__Exercise objective__
Copy every record exactly, leaving the pictures out.

__User interface change data__
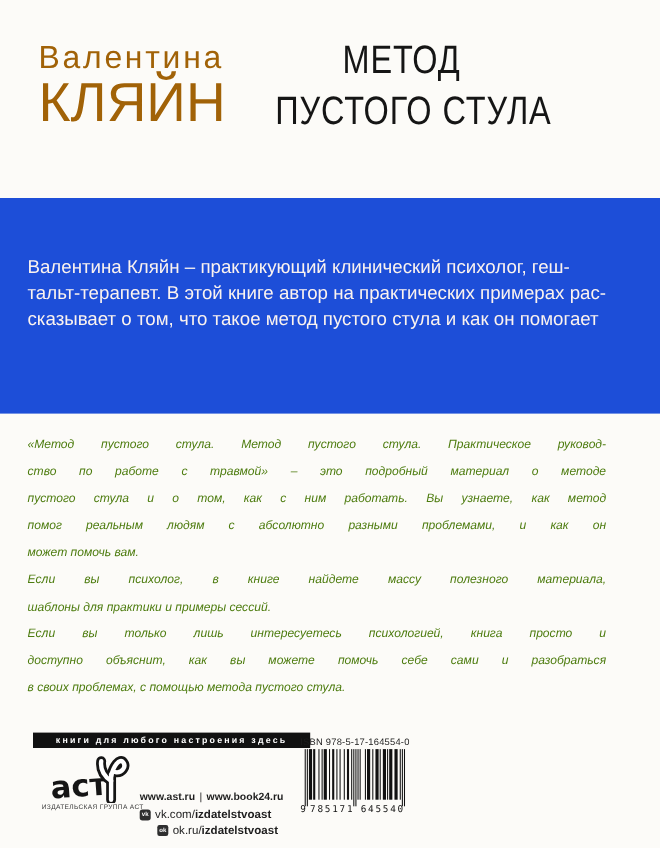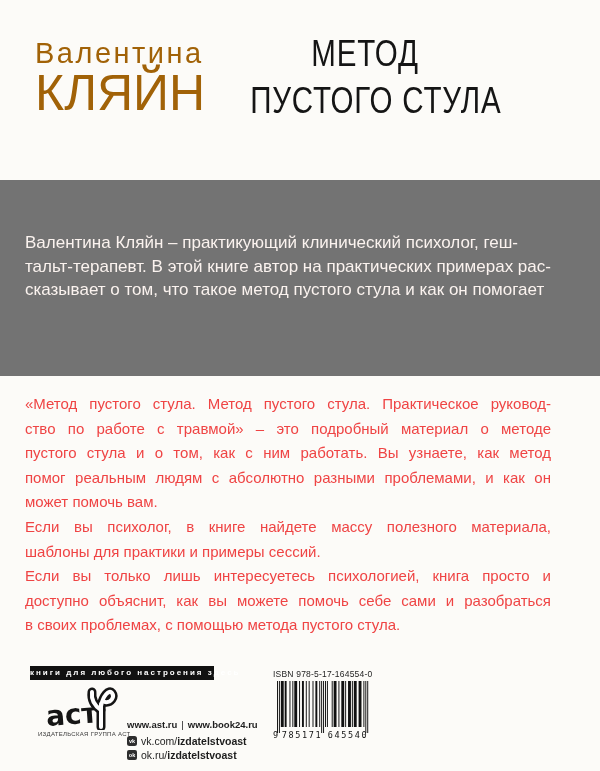--- a/index.html
+++ b/index.html
@@ -28,7 +28,7 @@
   
   .band{
     position:absolute;left:0;top:180px;width:600px;height:196px;
-    background:#737373;
+    background:#1d4ed8;
   }
   .annotation{
     position:absolute;left:25px;top:51px;width:545px;

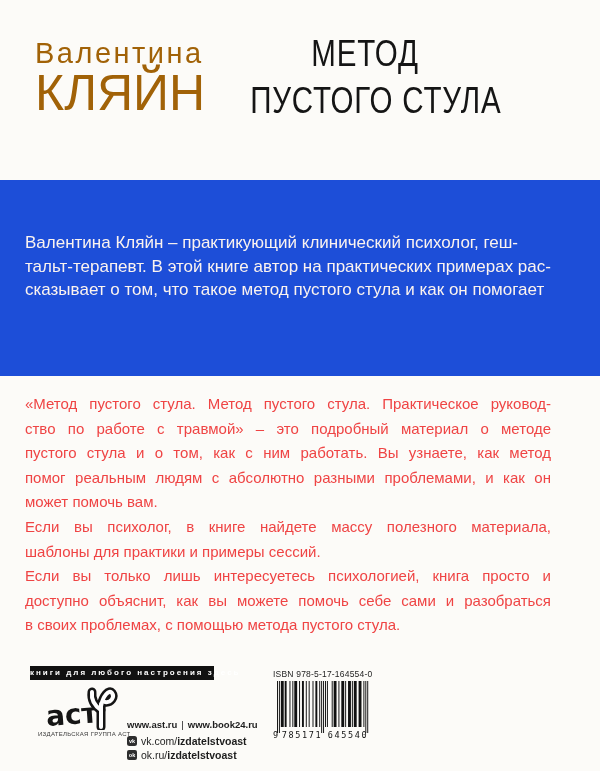--- a/index.html
+++ b/index.html
@@ -38,7 +38,7 @@
   
   .description{
     position:absolute;left:25px;top:392px;width:526px;
-    color:#ef4444;font-size:15px;line-height:24.6px;
+    color:#4d7c0f;font-size:11px;line-height:24.6px;font-style:italic;
   }
   .jline{text-align:justify;text-align-last:justify;}
   .jlast{text-align:left;}

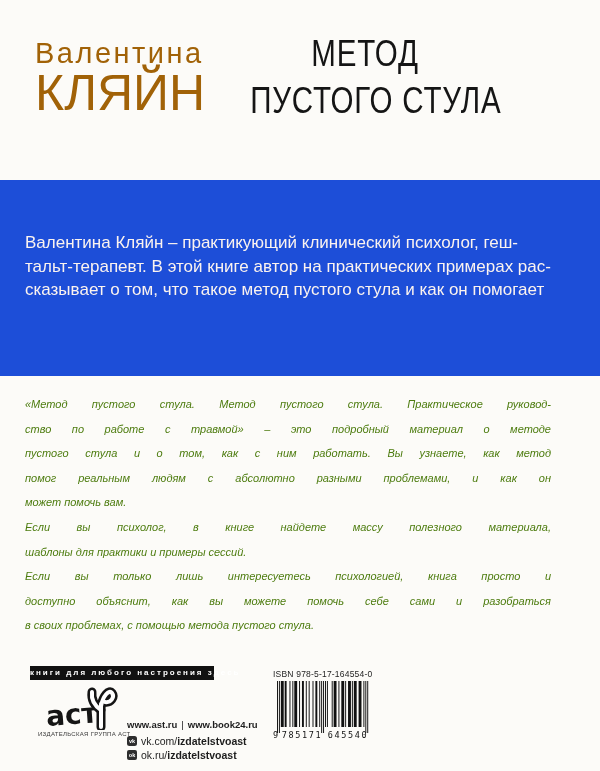--- a/index.html
+++ b/index.html
@@ -45,7 +45,7 @@
 
   
   .banner{
-    position:absolute;left:30px;top:666px;width:184px;height:14px;
+    position:absolute;left:30px;top:666px;width:252px;height:14px;
     background:#111111;color:#ffffff;
     font-size:8px;line-height:14px;font-weight:bold;letter-spacing:2px;
     text-align:center;white-space:nowrap;

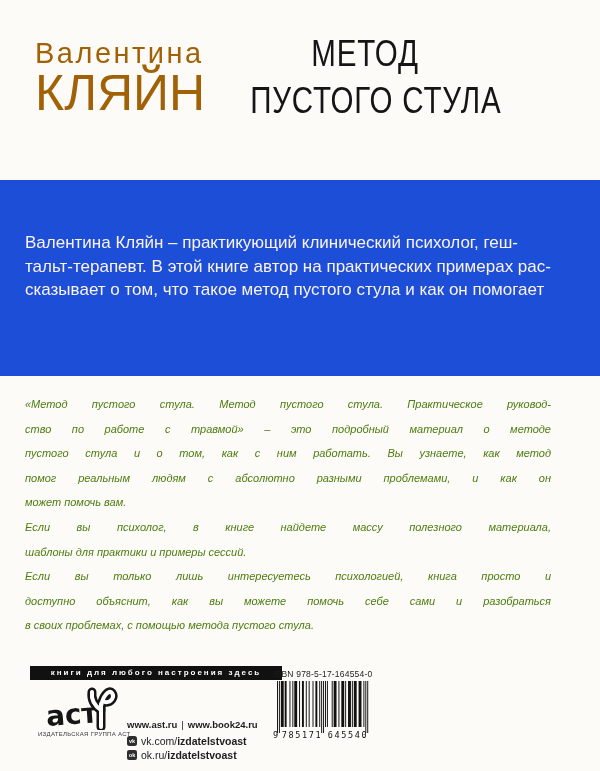--- a/index.html
+++ b/index.html
@@ -60,7 +60,7 @@
   .www-row{font-size:9.5px;font-weight:bold;white-space:nowrap;}
   .www-sep{margin:0 4px;font-weight:400;}
   .social-row{display:flex;align-items:center;margin-top:5px;font-size:10.5px;white-space:nowrap;}
-  .social-row + .social-row{margin-top:2px;}
+  .social-row + .social-row{margin-top:2px;margin-left:16px;}
   .s-icon{
     width:10px;height:10px;border-radius:2.5px;background:#2e2e2e;
     color:#fff;font-size:5.5px;font-weight:bold;line-height:10px;text-align:center;

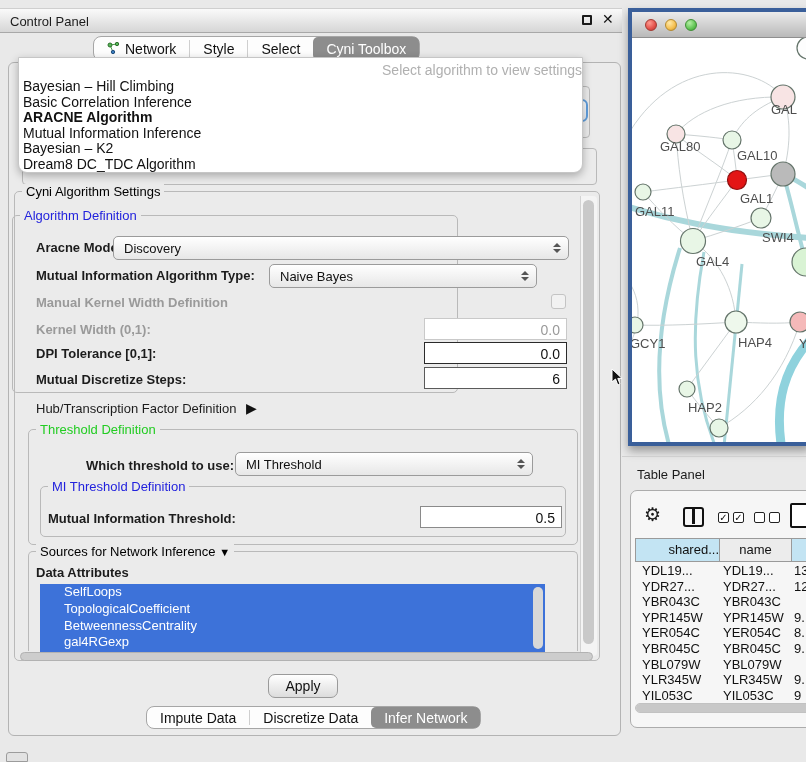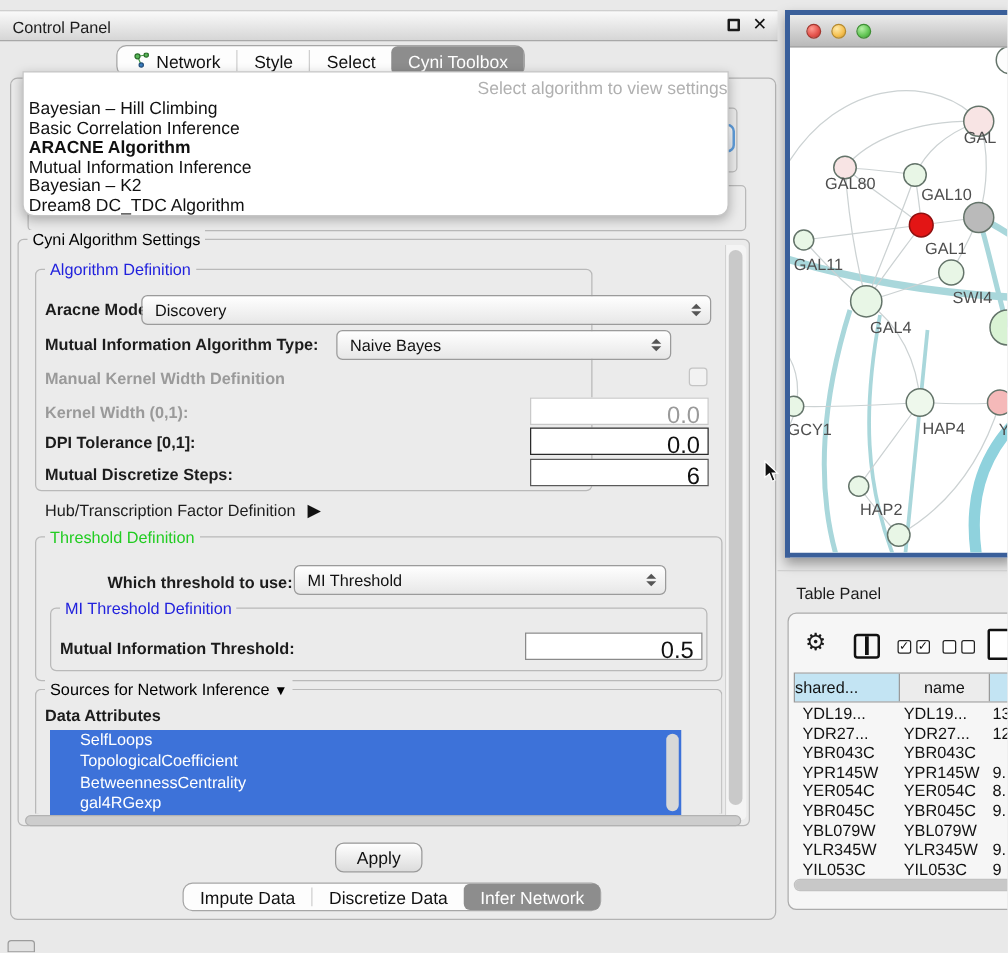--- a/index.html
+++ b/index.html
@@ -92,7 +92,7 @@
   <div class="abs" style="left:580px;top:196px;width:17px;height:460px;background:#f4f4f4;border-left:1px solid #d2d2d2;border-radius:0 4px 4px 0"></div>
   <div class="thumbv" style="left:583px;top:200px;width:11px;height:444px"></div>
 
-  <div class="groupbox" style="left:28px;top:215px;width:446px;height:178px">
+  <div class="groupbox" style="left:12px;top:215px;width:446px;height:178px">
     <span class="gtitle" style="color:var(--blue-title)">Algorithm Definition</span>
   </div>
   <div class="abs fs13 bold" style="left:36px;top:240px">Aracne Mode:</div>

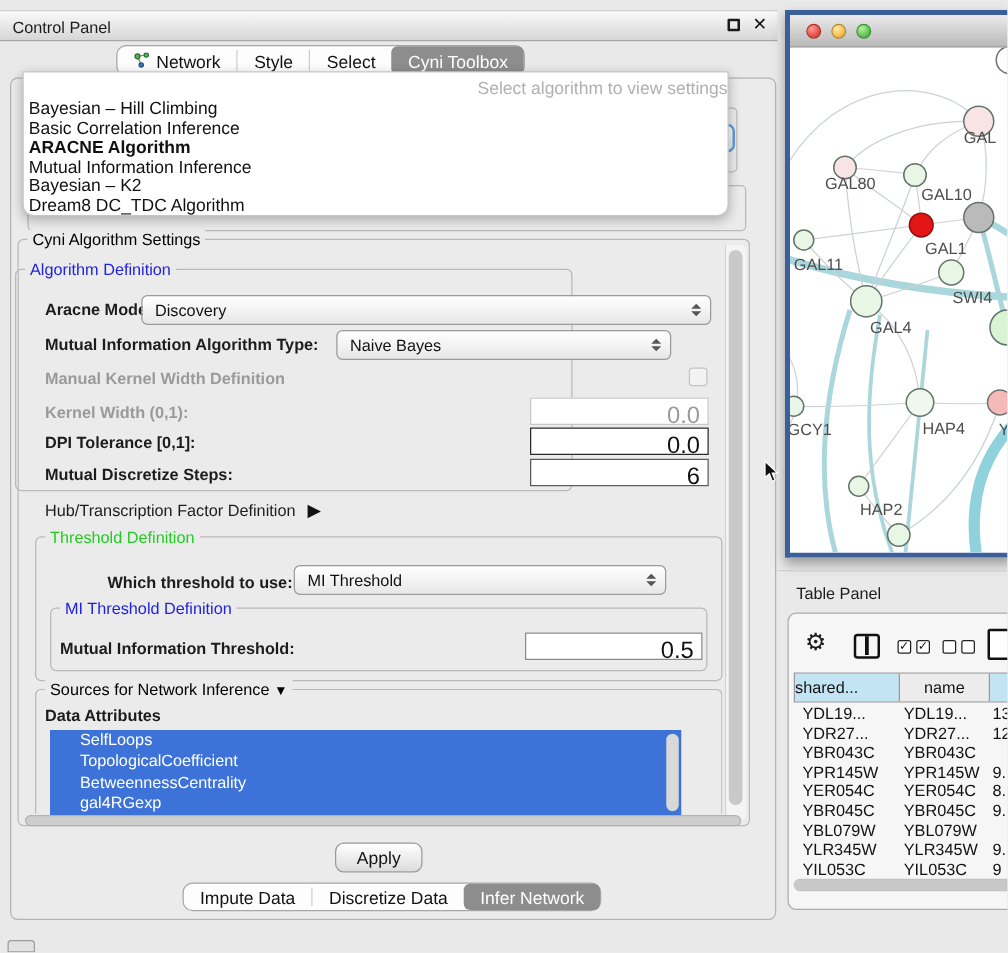--- a/index.html
+++ b/index.html
@@ -21,7 +21,7 @@
   .spin i{display:block;width:0;height:0;border-left:4px solid transparent;border-right:4px solid transparent}
   .spin .up{border-bottom:4px solid #555}
   .spin .dn{border-top:4px solid #555}
-  .field{position:absolute;background:#fff;font-size:19px;text-align:right;padding:3px 6px 0 0;height:22px}
+  .field{position:absolute;background:#fff;font-size:14px;text-align:right;padding:3px 6px 0 0;height:22px}
   .tabstrip{position:absolute;display:flex;align-items:center;background:#fdfdfd;border:1px solid #a6a6a6;
             border-radius:8px;height:25px;font-size:14px;color:#111}
   .tabstrip .tab{padding:0 13px;display:flex;align-items:center;gap:5px;height:100%;white-space:nowrap}

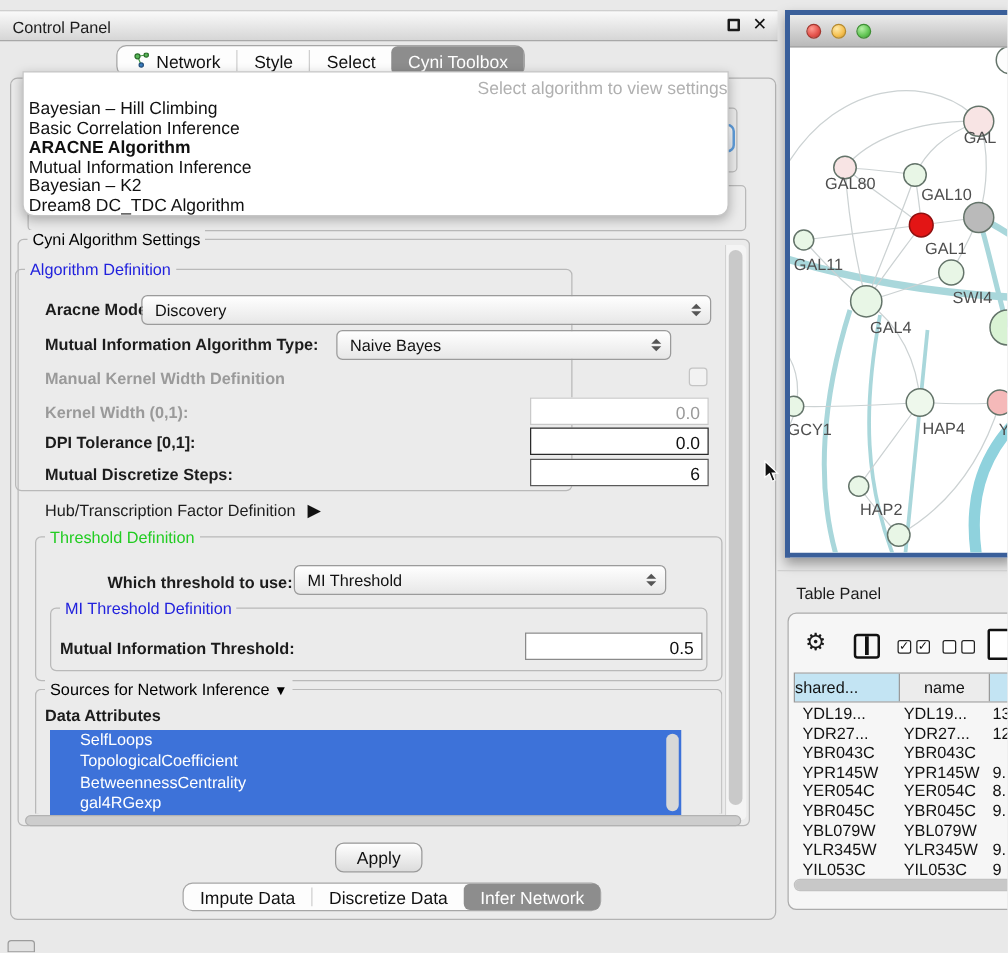--- a/index.html
+++ b/index.html
@@ -269,7 +269,7 @@
     <span class="abs" style="left:159px;top:12px;width:20px;height:25px;border:2px solid #111;border-radius:2px;background:#fff"></span>
 
     <div class="abs" style="left:4px;top:47px;width:176px;height:24px;display:flex;font-size:13px;color:#111;border:1px solid #9a9a9a">
-      <div style="width:84px;background:var(--hdr-blue);border-right:1px solid #9a9a9a;text-align:left;line-height:22px">shared...</div>
+      <div style="width:84px;background:var(--hdr-blue);border-right:1px solid #9a9a9a;text-align:right;line-height:22px">shared...</div>
       <div style="width:72px;background:#ececec;border-right:1px solid #9a9a9a;text-align:center;line-height:22px">name</div>
       <div style="flex:1;background:var(--hdr-blue)"></div>
     </div>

__Answer box__
--- a/index.html
+++ b/index.html
@@ -28,7 +28,7 @@
   
   .band{
     position:absolute;left:0;top:180px;width:600px;height:196px;
-    background:#737373;
+    background:#1d4ed8;
   }
   .annotation{
     position:absolute;left:25px;top:51px;width:545px;

--- a/index.html
+++ b/index.html
@@ -38,7 +38,7 @@
   
   .description{
     position:absolute;left:25px;top:392px;width:526px;
-    color:#ef4444;font-size:15px;line-height:24.6px;
+    color:#4d7c0f;font-size:11px;line-height:24.6px;font-style:italic;
   }
   .jline{text-align:justify;text-align-last:justify;}
   .jlast{text-align:left;}

--- a/index.html
+++ b/index.html
@@ -45,7 +45,7 @@
 
   
   .banner{
-    position:absolute;left:30px;top:666px;width:184px;height:14px;
+    position:absolute;left:30px;top:666px;width:252px;height:14px;
     background:#111111;color:#ffffff;
     font-size:8px;line-height:14px;font-weight:bold;letter-spacing:2px;
     text-align:center;white-space:nowrap;

--- a/index.html
+++ b/index.html
@@ -60,7 +60,7 @@
   .www-row{font-size:9.5px;font-weight:bold;white-space:nowrap;}
   .www-sep{margin:0 4px;font-weight:400;}
   .social-row{display:flex;align-items:center;margin-top:5px;font-size:10.5px;white-space:nowrap;}
-  .social-row + .social-row{margin-top:2px;}
+  .social-row + .social-row{margin-top:2px;margin-left:16px;}
   .s-icon{
     width:10px;height:10px;border-radius:2.5px;background:#2e2e2e;
     color:#fff;font-size:5.5px;font-weight:bold;line-height:10px;text-align:center;

--- a/index.html
+++ b/index.html
@@ -92,7 +92,7 @@
   <div class="abs" style="left:580px;top:196px;width:17px;height:460px;background:#f4f4f4;border-left:1px solid #d2d2d2;border-radius:0 4px 4px 0"></div>
   <div class="thumbv" style="left:583px;top:200px;width:11px;height:444px"></div>
 
-  <div class="groupbox" style="left:28px;top:215px;width:446px;height:178px">
+  <div class="groupbox" style="left:12px;top:215px;width:446px;height:178px">
     <span class="gtitle" style="color:var(--blue-title)">Algorithm Definition</span>
   </div>
   <div class="abs fs13 bold" style="left:36px;top:240px">Aracne Mode:</div>

--- a/index.html
+++ b/index.html
@@ -21,7 +21,7 @@
   .spin i{display:block;width:0;height:0;border-left:4px solid transparent;border-right:4px solid transparent}
   .spin .up{border-bottom:4px solid #555}
   .spin .dn{border-top:4px solid #555}
-  .field{position:absolute;background:#fff;font-size:19px;text-align:right;padding:3px 6px 0 0;height:22px}
+  .field{position:absolute;background:#fff;font-size:14px;text-align:right;padding:3px 6px 0 0;height:22px}
   .tabstrip{position:absolute;display:flex;align-items:center;background:#fdfdfd;border:1px solid #a6a6a6;
             border-radius:8px;height:25px;font-size:14px;color:#111}
   .tabstrip .tab{padding:0 13px;display:flex;align-items:center;gap:5px;height:100%;white-space:nowrap}

--- a/index.html
+++ b/index.html
@@ -269,7 +269,7 @@
     <span class="abs" style="left:159px;top:12px;width:20px;height:25px;border:2px solid #111;border-radius:2px;background:#fff"></span>
 
     <div class="abs" style="left:4px;top:47px;width:176px;height:24px;display:flex;font-size:13px;color:#111;border:1px solid #9a9a9a">
-      <div style="width:84px;background:var(--hdr-blue);border-right:1px solid #9a9a9a;text-align:left;line-height:22px">shared...</div>
+      <div style="width:84px;background:var(--hdr-blue);border-right:1px solid #9a9a9a;text-align:right;line-height:22px">shared...</div>
       <div style="width:72px;background:#ececec;border-right:1px solid #9a9a9a;text-align:center;line-height:22px">name</div>
       <div style="flex:1;background:var(--hdr-blue)"></div>
     </div>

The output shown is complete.